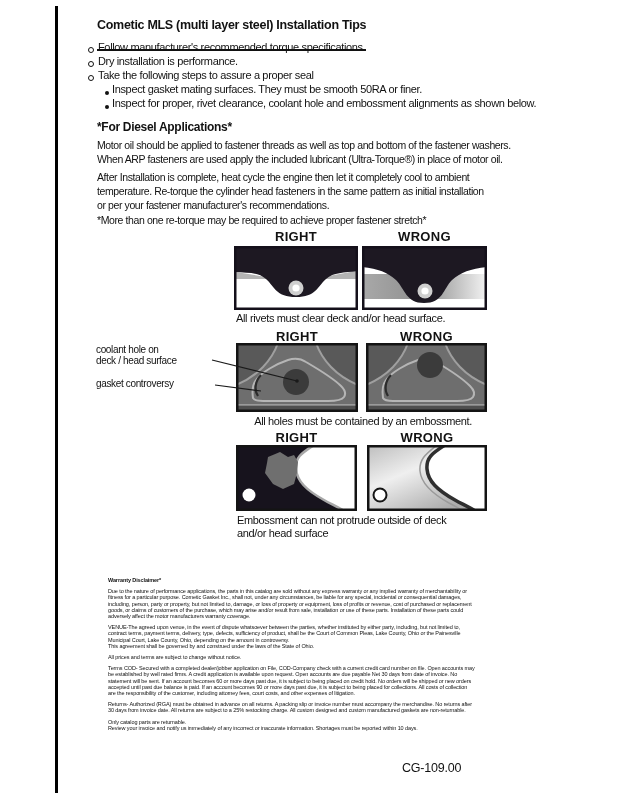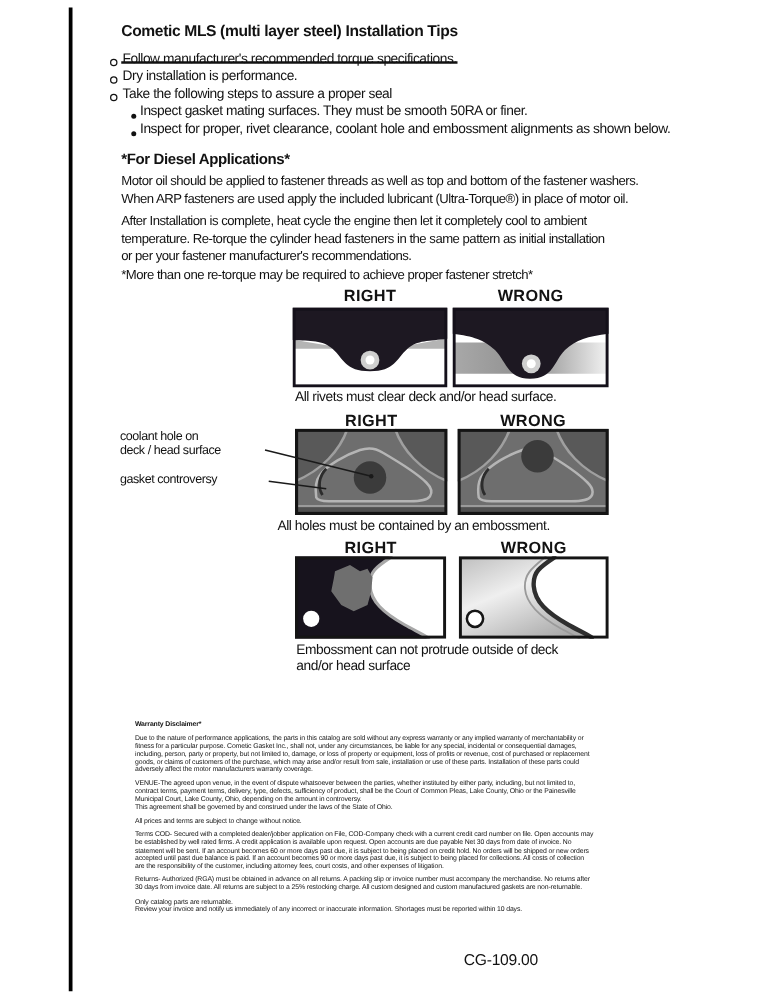--- a/index.html
+++ b/index.html
@@ -150,7 +150,7 @@
     <line x1="10" y1="37" x2="56" y2="43" stroke="#1a1a1a" stroke-width="1.2"></line>
   </svg>
 
-  <div class="abs cap" style="left:222px;top:415px;width:250px;text-align:left;">All holes must be contained by an embossment.</div>
+  <div class="abs cap" style="left:222px;top:415px;width:250px;text-align:right;">All holes must be contained by an embossment.</div>
 
   <div class="abs rw" style="left:236px;top:430px;width:121px;">RIGHT</div>
   <div class="abs rw" style="left:367px;top:430px;width:120px;">WRONG</div>

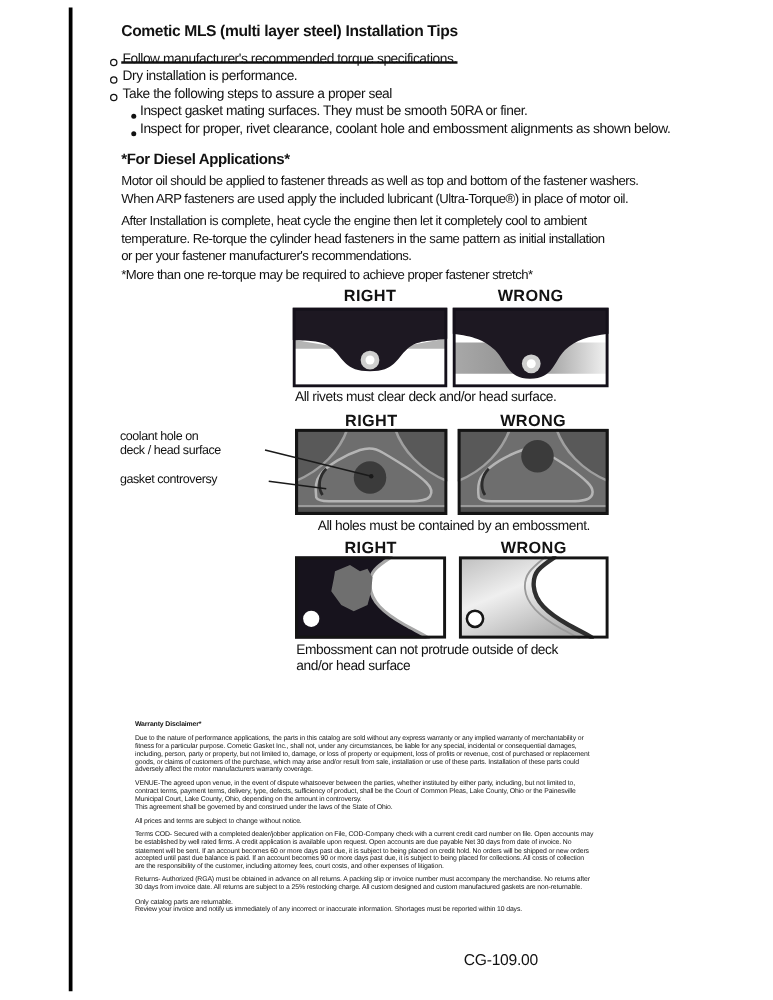--- a/index.html
+++ b/index.html
@@ -36,7 +36,7 @@
   #legal .lp{margin:0 0 5px 0;white-space:pre-line;}
   #legal .lh{font-weight:bold;margin:0 0 5px 0;}
 
-  #footer-code{left:371px;top:761px;font-size:12.5px;letter-spacing:-0.2px;}
+  #footer-code{left:402px;top:761px;font-size:12.5px;letter-spacing:-0.2px;}
 </style>
 </head>
 <body>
_____
### TO DO
Check each line of the data for the string "embossment" and state how many lines contain it, without any other output.

### WRITTEN ANSWER
2